> **Goal of the exercise**: Which lines in the records below contain the word "iRequestInfo"? Copy each of them.

### Given information ###

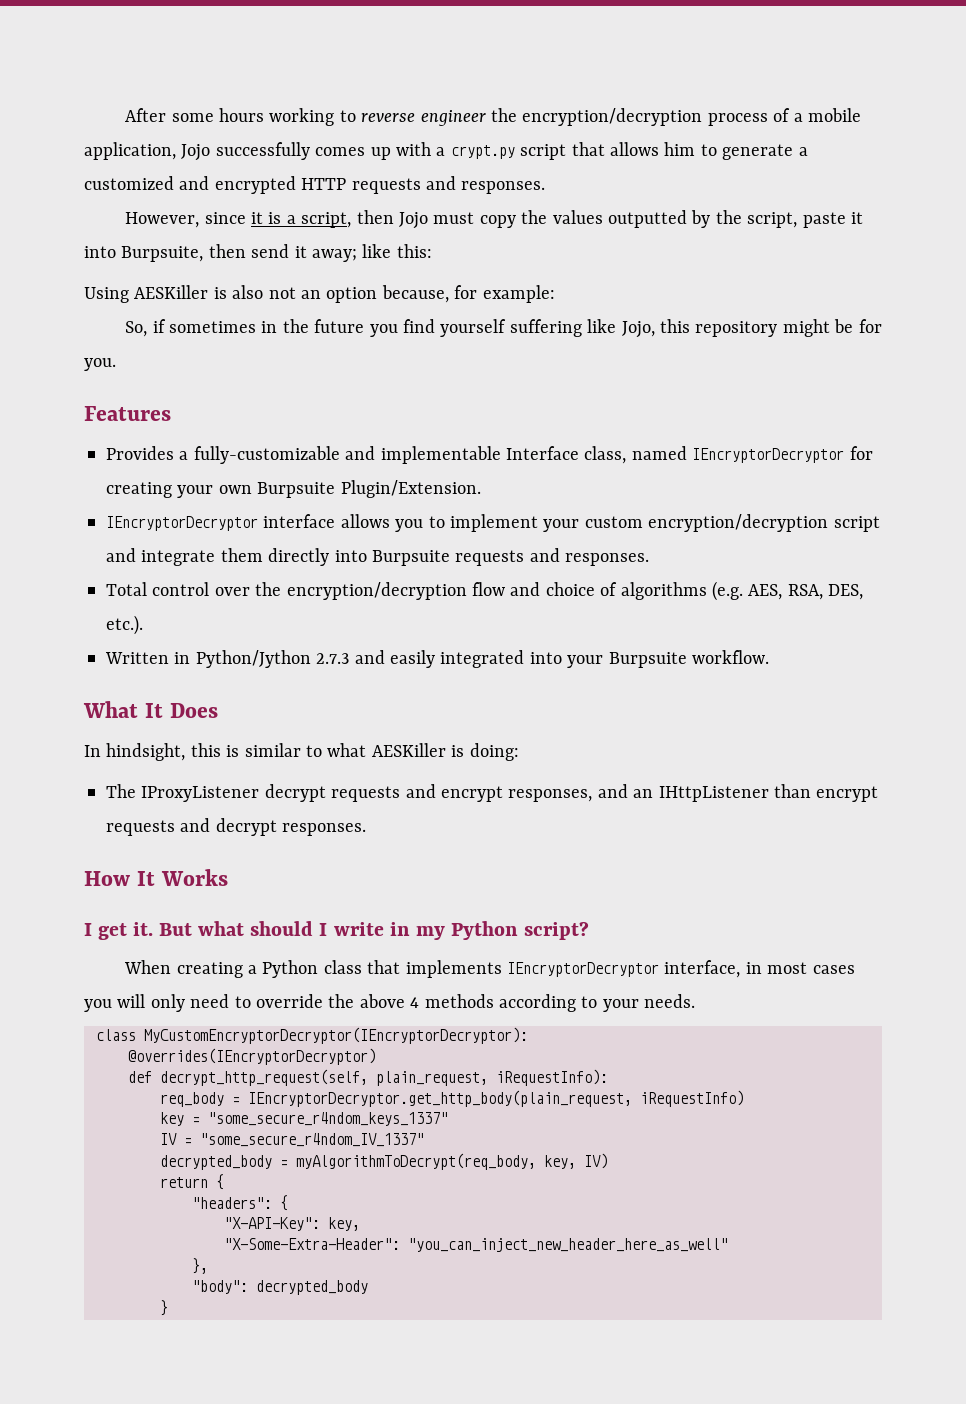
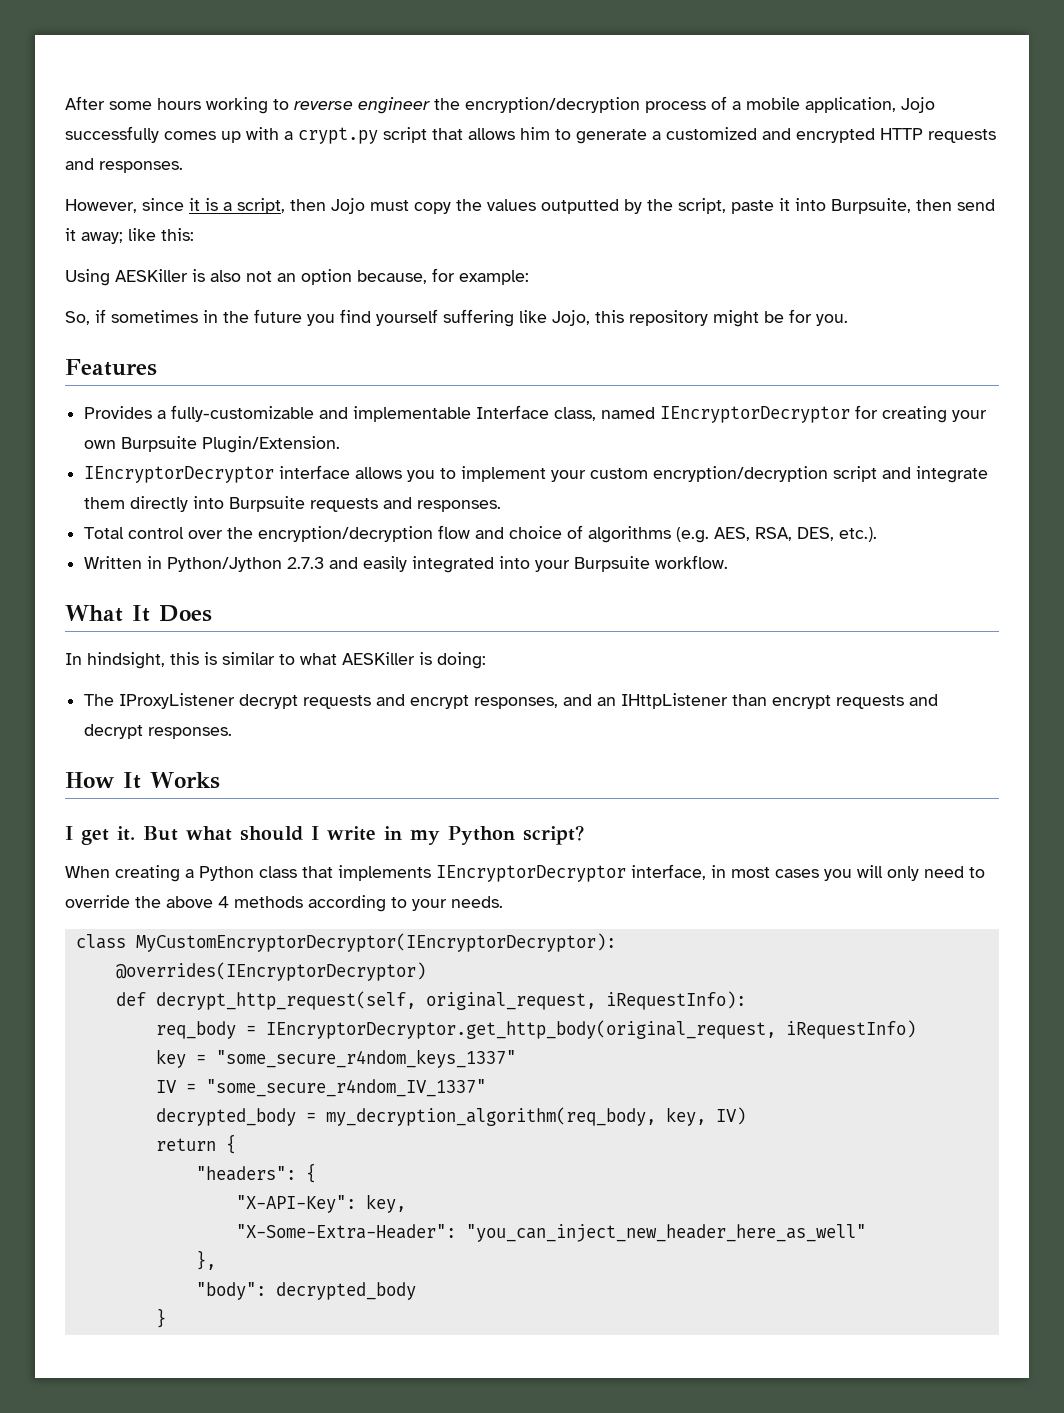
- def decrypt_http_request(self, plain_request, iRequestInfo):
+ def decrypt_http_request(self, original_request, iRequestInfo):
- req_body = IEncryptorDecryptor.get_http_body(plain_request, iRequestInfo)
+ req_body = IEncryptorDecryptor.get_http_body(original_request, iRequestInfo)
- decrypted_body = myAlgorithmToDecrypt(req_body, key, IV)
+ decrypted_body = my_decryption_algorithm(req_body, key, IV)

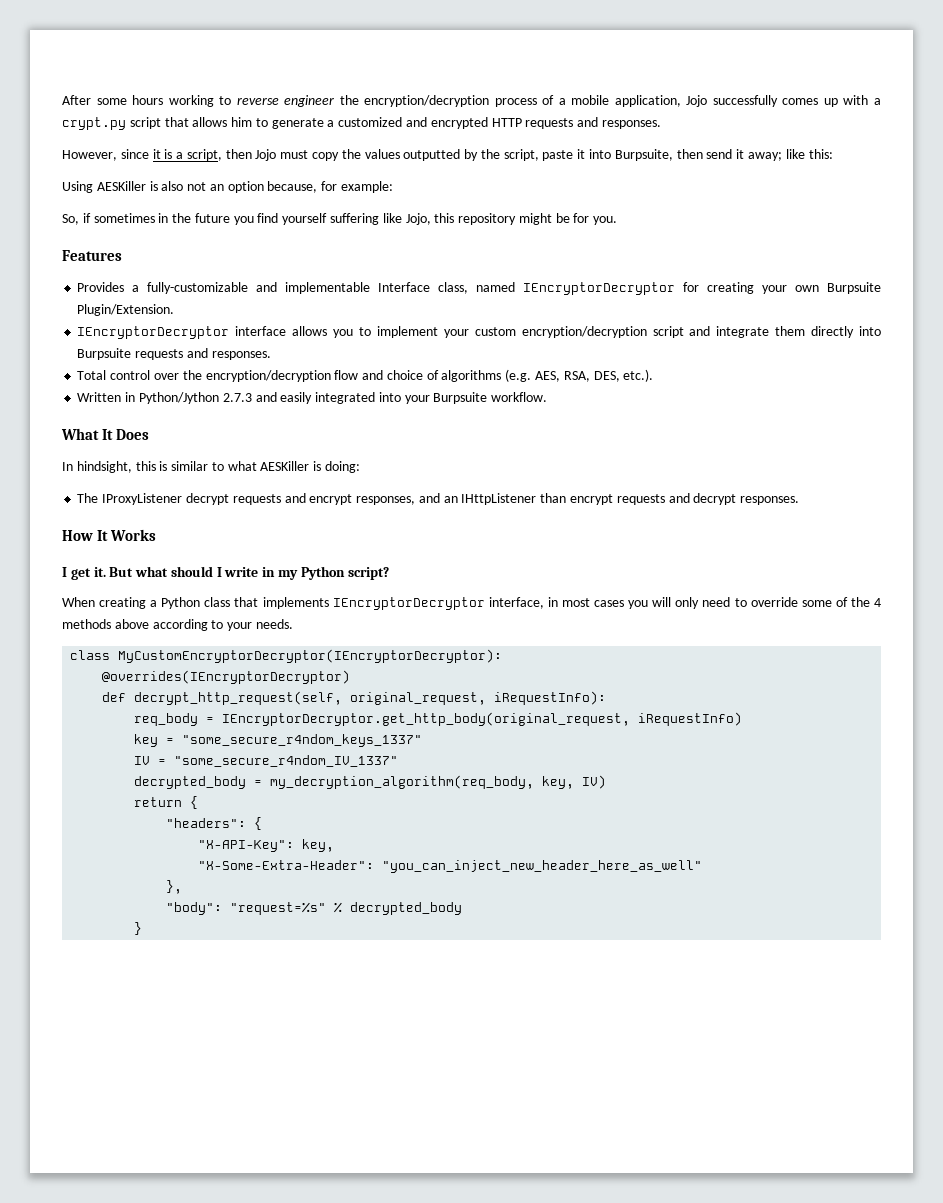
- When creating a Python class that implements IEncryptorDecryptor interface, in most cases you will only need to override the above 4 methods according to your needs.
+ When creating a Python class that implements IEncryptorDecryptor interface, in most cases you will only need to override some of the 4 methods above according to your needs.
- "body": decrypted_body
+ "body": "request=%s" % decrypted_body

###

> **Task result**:
- def decrypt_http_request(self, plain_request, iRequestInfo):
+ def decrypt_http_request(self, original_request, iRequestInfo):
- req_body = IEncryptorDecryptor.get_http_body(plain_request, iRequestInfo)
+ req_body = IEncryptorDecryptor.get_http_body(original_request, iRequestInfo)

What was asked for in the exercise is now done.